Material to process Block Start

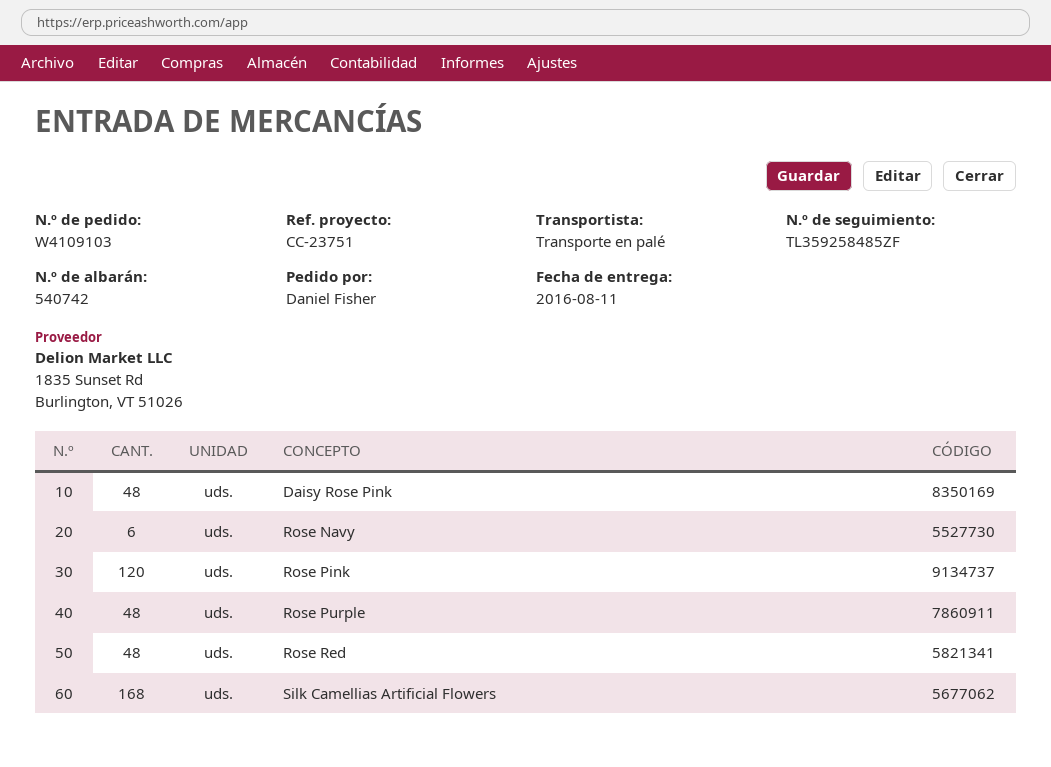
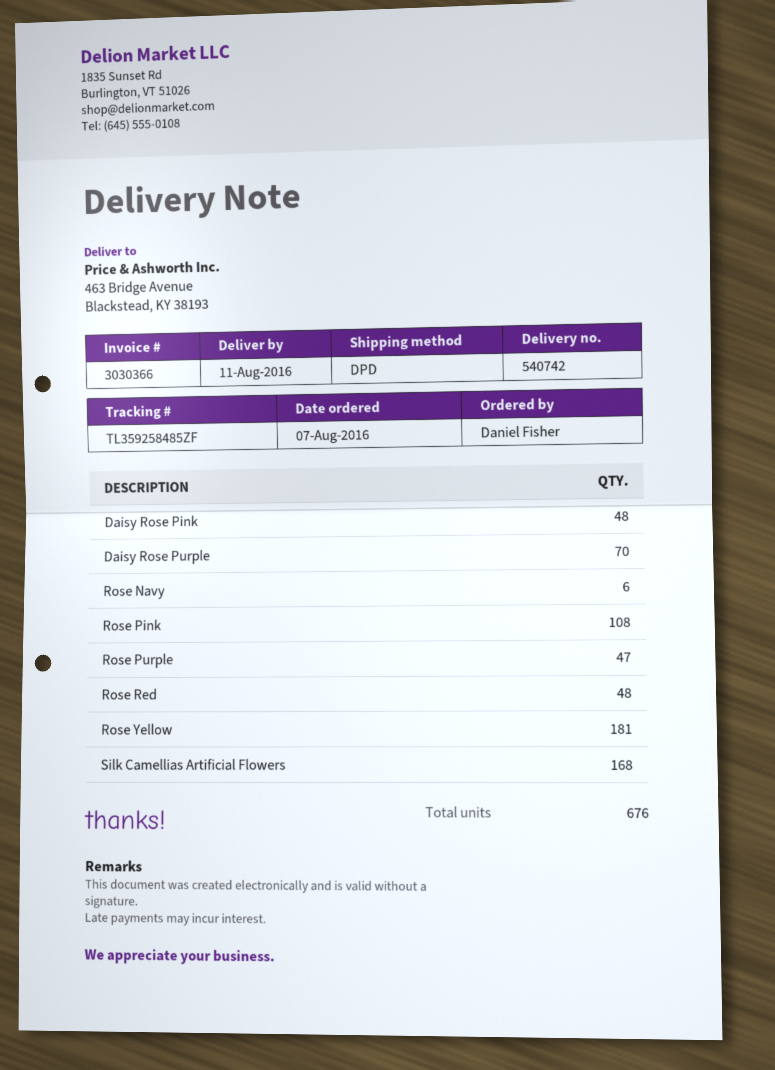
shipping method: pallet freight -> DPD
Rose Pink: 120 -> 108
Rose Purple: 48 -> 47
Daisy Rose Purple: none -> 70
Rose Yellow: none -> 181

Material to process Block End

◆ Task description: Every line above that carries the string "Purple" should be copied.

◆ Task solution:
Rose Purple: 48 -> 47
Daisy Rose Purple: none -> 70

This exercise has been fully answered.